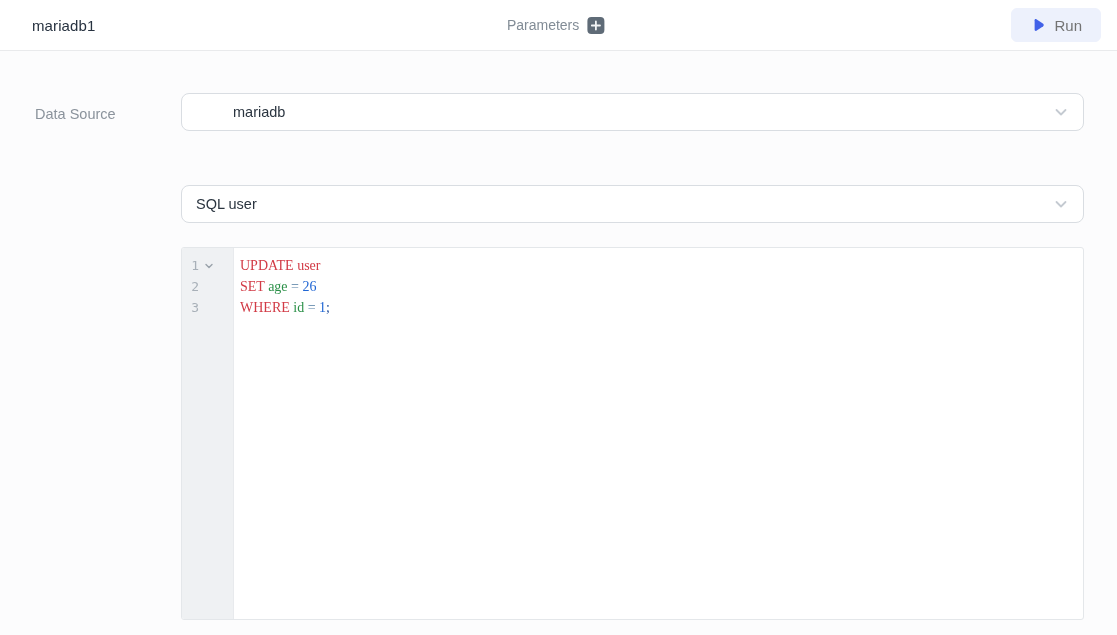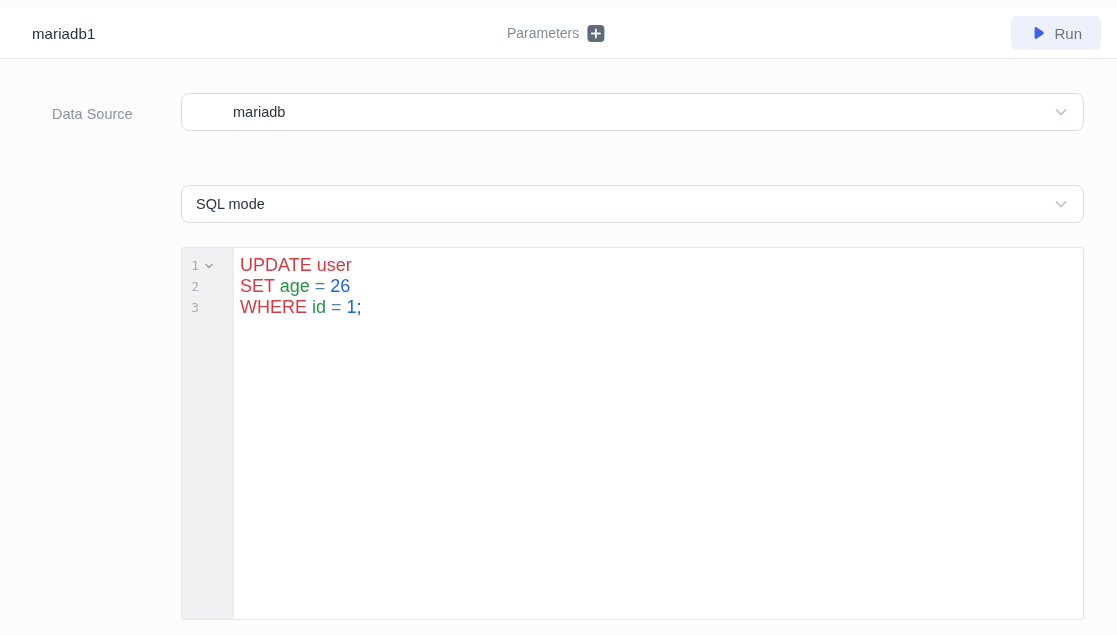--- a/index.html
+++ b/index.html
@@ -16,7 +16,7 @@
   }
   
   .topbar{
-    position:absolute;left:0;top:8px;width:1117px;height:51px;
+    position:absolute;left:0;top:0;width:1117px;height:51px;
     background:#ffffff;border-bottom:1px solid #e9eaec;
     display:flex;align-items:center;
   }

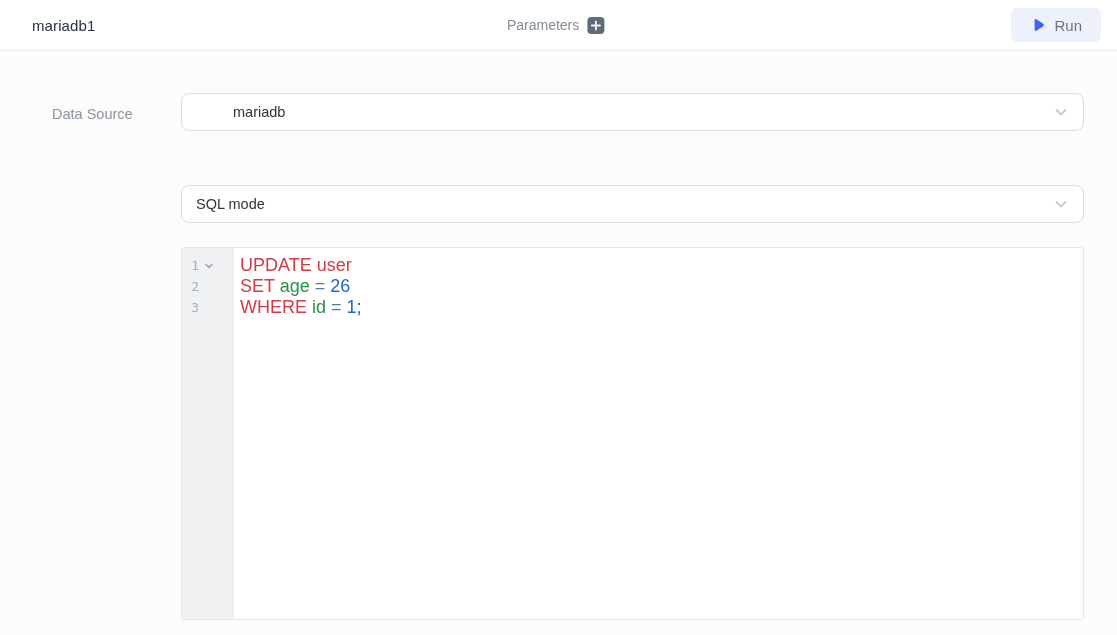--- a/index.html
+++ b/index.html
@@ -48,7 +48,7 @@
   }
   
   .field-label{
-    position:absolute;left:52px;top:106px;font-size:14.5px;color:#8b939c;
+    position:absolute;left:35px;top:106px;font-size:14.5px;color:#8b939c;
   }
   .select{
     position:absolute;left:181px;width:903px;height:38px;

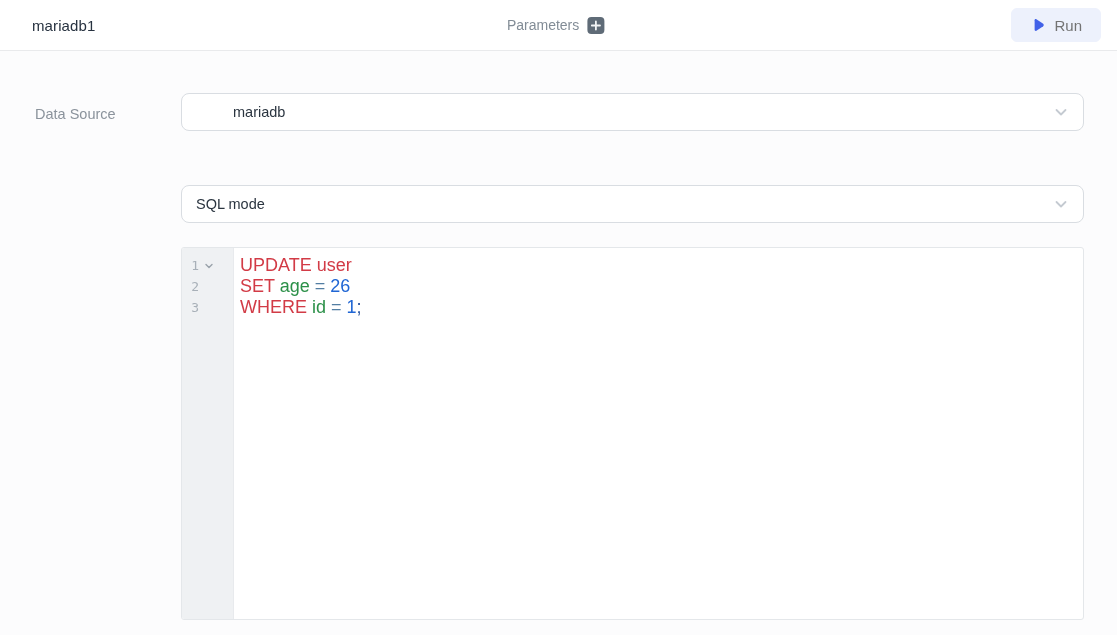--- a/index.html
+++ b/index.html
@@ -131,7 +131,7 @@
 </div>
 
 <div class="select select-mode">
-  <span class="select-value">SQL mode</span>
+  <span class="select-value">SQL user</span>
   <span class="select-caret">
     <svg width="16" height="16" viewBox="0 0 16 16" fill="none">
         <path d="M3.5 6 L8 10.5 L12.5 6" stroke="#c4cad1" stroke-width="1.8" stroke-linecap="round" stroke-linejoin="round"></path>

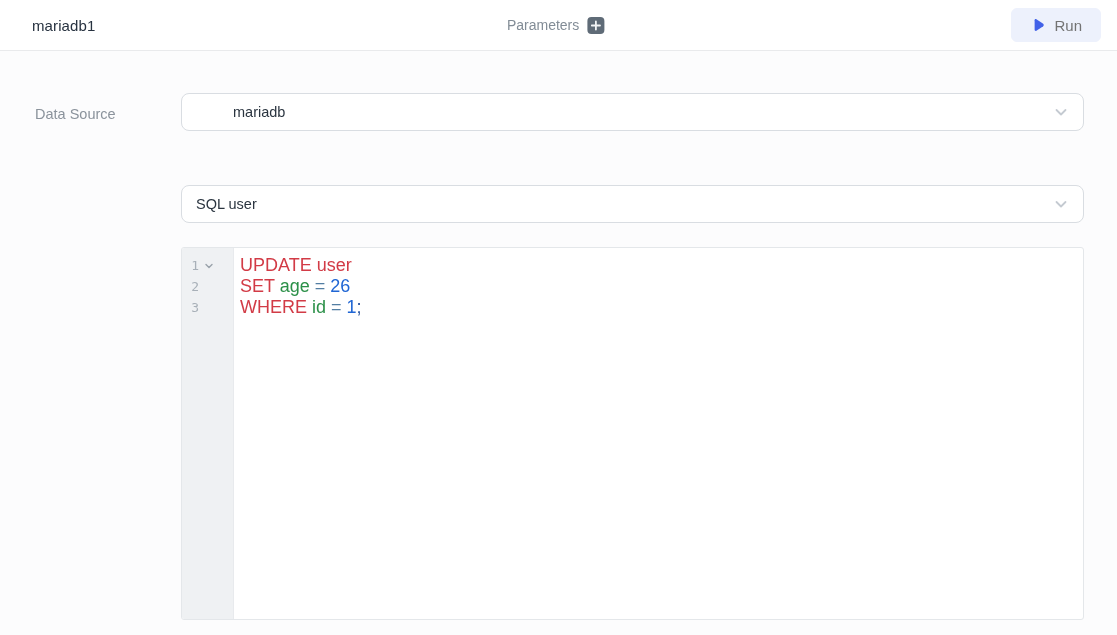--- a/index.html
+++ b/index.html
@@ -79,7 +79,7 @@
   .fold{width:14px;margin-left:3px;display:flex;align-items:center;justify-content:center;height:14px;cursor:pointer;}
   .code-area{
     flex:1;padding:7px 0 0 6px;
-    font-family:Liberation Sans, sans-serif;font-size:18px;
+    font-family:Liberation Serif, serif;font-size:14px;
     cursor:text;
   }
   .code-line{height:21px;line-height:21px;white-space:pre;}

______

Task details
Although the records contain pictures, print only the rest, exactly as written.

Reply
--- a/index.html
+++ b/index.html
@@ -16,7 +16,7 @@
   }
   
   .topbar{
-    position:absolute;left:0;top:8px;width:1117px;height:51px;
+    position:absolute;left:0;top:0;width:1117px;height:51px;
     background:#ffffff;border-bottom:1px solid #e9eaec;
     display:flex;align-items:center;
   }

--- a/index.html
+++ b/index.html
@@ -48,7 +48,7 @@
   }
   
   .field-label{
-    position:absolute;left:52px;top:106px;font-size:14.5px;color:#8b939c;
+    position:absolute;left:35px;top:106px;font-size:14.5px;color:#8b939c;
   }
   .select{
     position:absolute;left:181px;width:903px;height:38px;

--- a/index.html
+++ b/index.html
@@ -131,7 +131,7 @@
 </div>
 
 <div class="select select-mode">
-  <span class="select-value">SQL mode</span>
+  <span class="select-value">SQL user</span>
   <span class="select-caret">
     <svg width="16" height="16" viewBox="0 0 16 16" fill="none">
         <path d="M3.5 6 L8 10.5 L12.5 6" stroke="#c4cad1" stroke-width="1.8" stroke-linecap="round" stroke-linejoin="round"></path>

--- a/index.html
+++ b/index.html
@@ -79,7 +79,7 @@
   .fold{width:14px;margin-left:3px;display:flex;align-items:center;justify-content:center;height:14px;cursor:pointer;}
   .code-area{
     flex:1;padding:7px 0 0 6px;
-    font-family:Liberation Sans, sans-serif;font-size:18px;
+    font-family:Liberation Serif, serif;font-size:14px;
     cursor:text;
   }
   .code-line{height:21px;line-height:21px;white-space:pre;}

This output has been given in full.